John Paulson
Executed the largest single-trade profit in financial history by shorting subprime mortgage-backed securities — the $15B gain in 2007-2008 cemented his reputation and changed how institutional investors think about macro hedging strategies.
Born in 1955 in Queens, New York, Paulson graduated summa cum laude from New York University in 1978 and earned his MBA from Harvard Business School in 1980. He worked in investment banking and at Bear Stearns before founding Paulson & Co in 1994, specializing in merger arbitrage and event-driven strategies. Paulson's fund grew steadily through the 1990s and early 2000s as a competent but not spectacular merger arbitrage shop. The firm's transformation came from a massive bet against the US subprime mortgage market that Paulson began building in 2006. Working with Paolo Pellegrini (a key analyst) and using credit default swaps on mortgage-backed security indices (ABX) and custom CDOs, Paulson built a position that he called the "greatest trade ever." He had painstakingly analyzed loan-level data in mortgage-backed securities and concluded that the AAA ratings on many CDO tranches were deeply flawed and that rising defaults would trigger cascading losses.

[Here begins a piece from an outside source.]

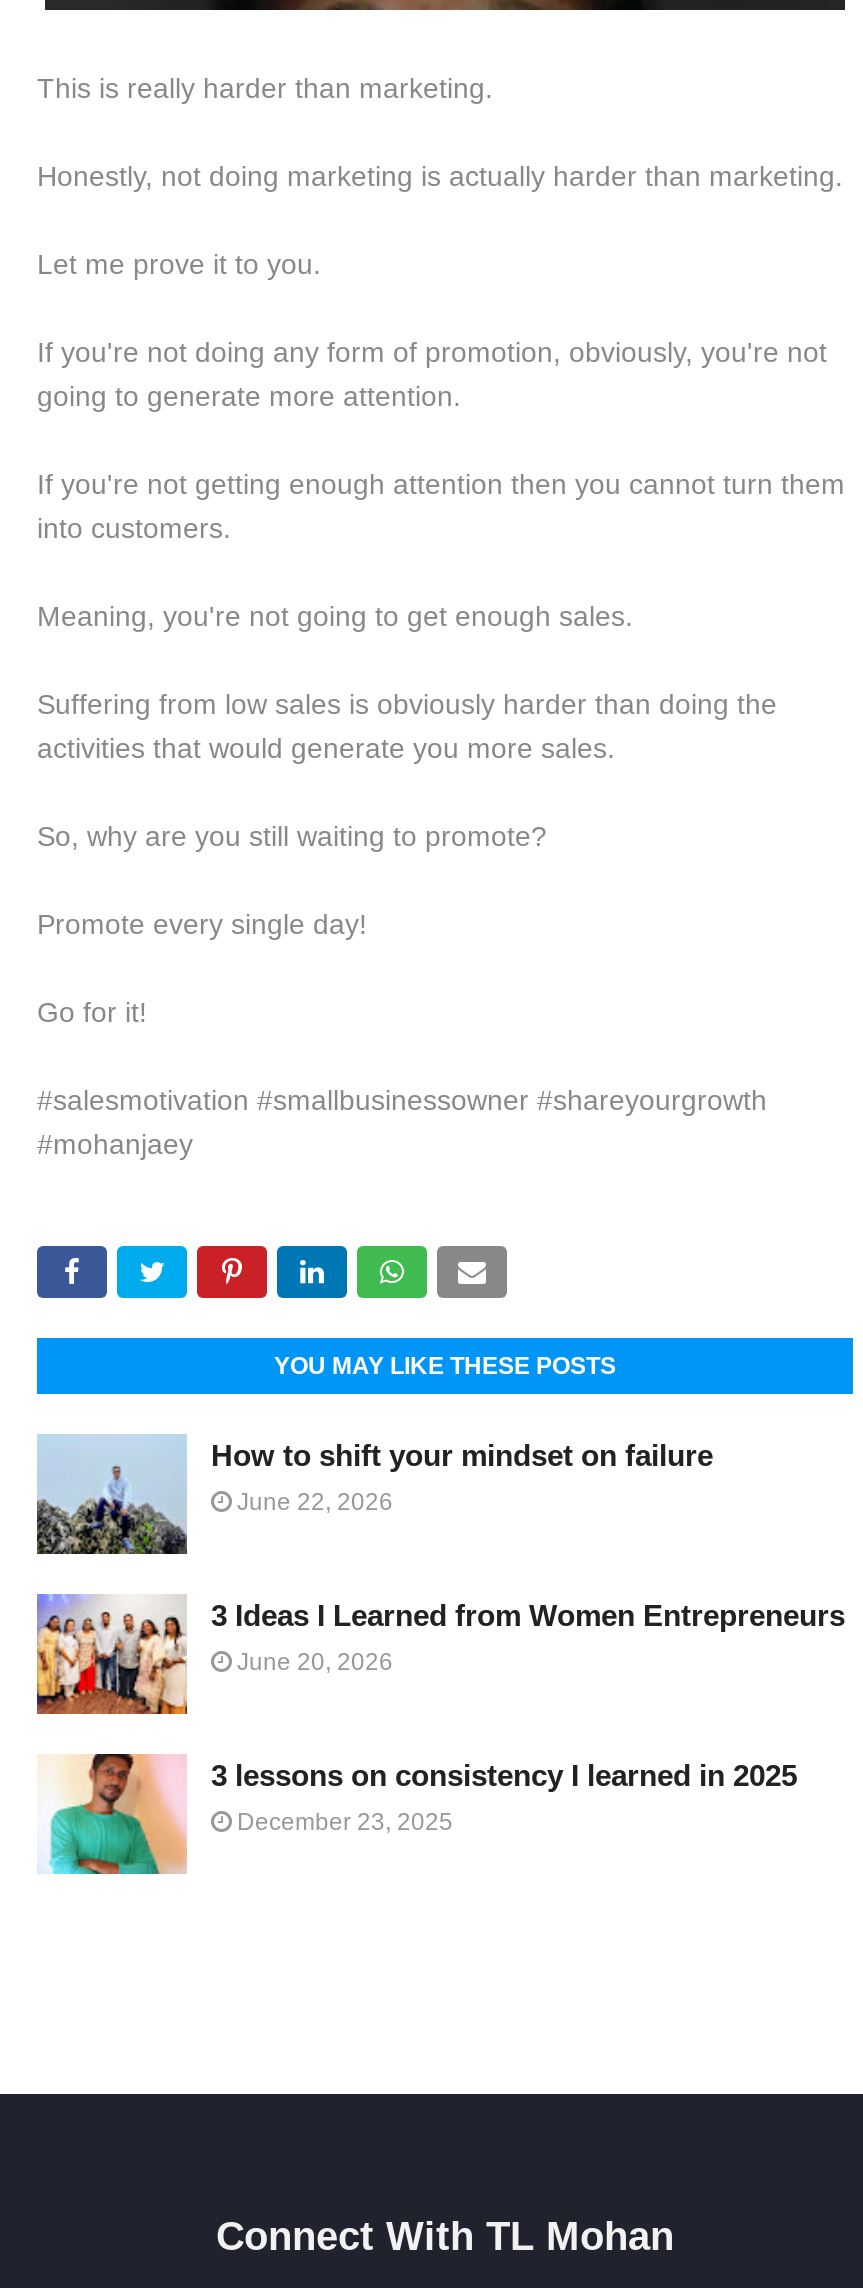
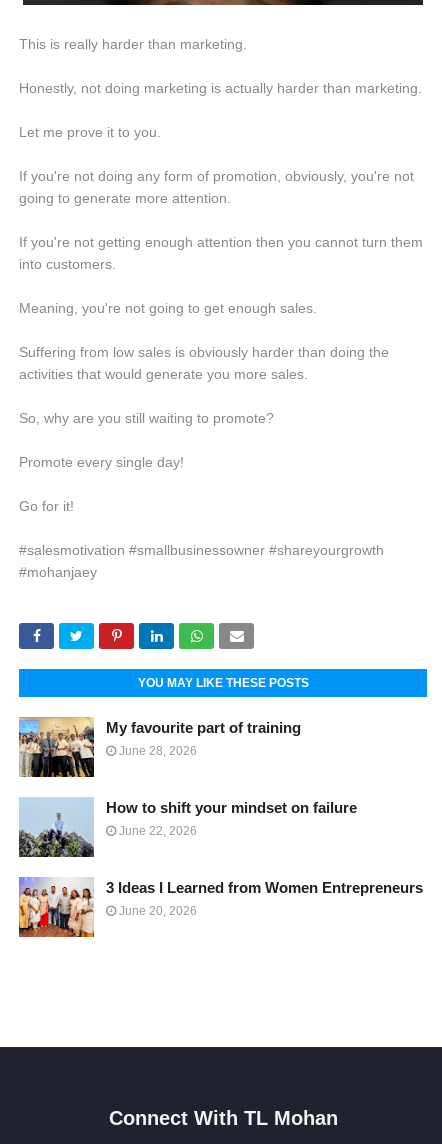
none -> [18,716,301,778] [image] | My favourite part of training | June 28, 2026
moved [33,1438,845,1676] -> [17,799,423,918]: [image] | How to shift your mindset on failure | June 22, 2026 | 3 Ideas I Learned from Women Entrepreneurs | June 20, 2026
[39,1752,797,1876] [image] | 3 lessons on consistency I learned in 2025 | December 23, 2025 -> none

As the subprime market collapsed in 2007 and accelerated through 2008, Paulson's Credit Opportunities Fund gained 590% in 2007 alone. Across his various funds, the trade generated approximately $15 billion in profit for investors and approximately $4 billion for Paulson personally — the single largest one-year personal income ever reported by a hedge fund manager at the time. The trade was chronicled in Gregory Zuckerman's 2009 book The Greatest Trade Ever. After the subprime success, Paulson made a large bet on gold and gold mining stocks (2009-2011), which initially succeeded but then reversed as gold peaked in 2011. His fund's performance has been more mixed since.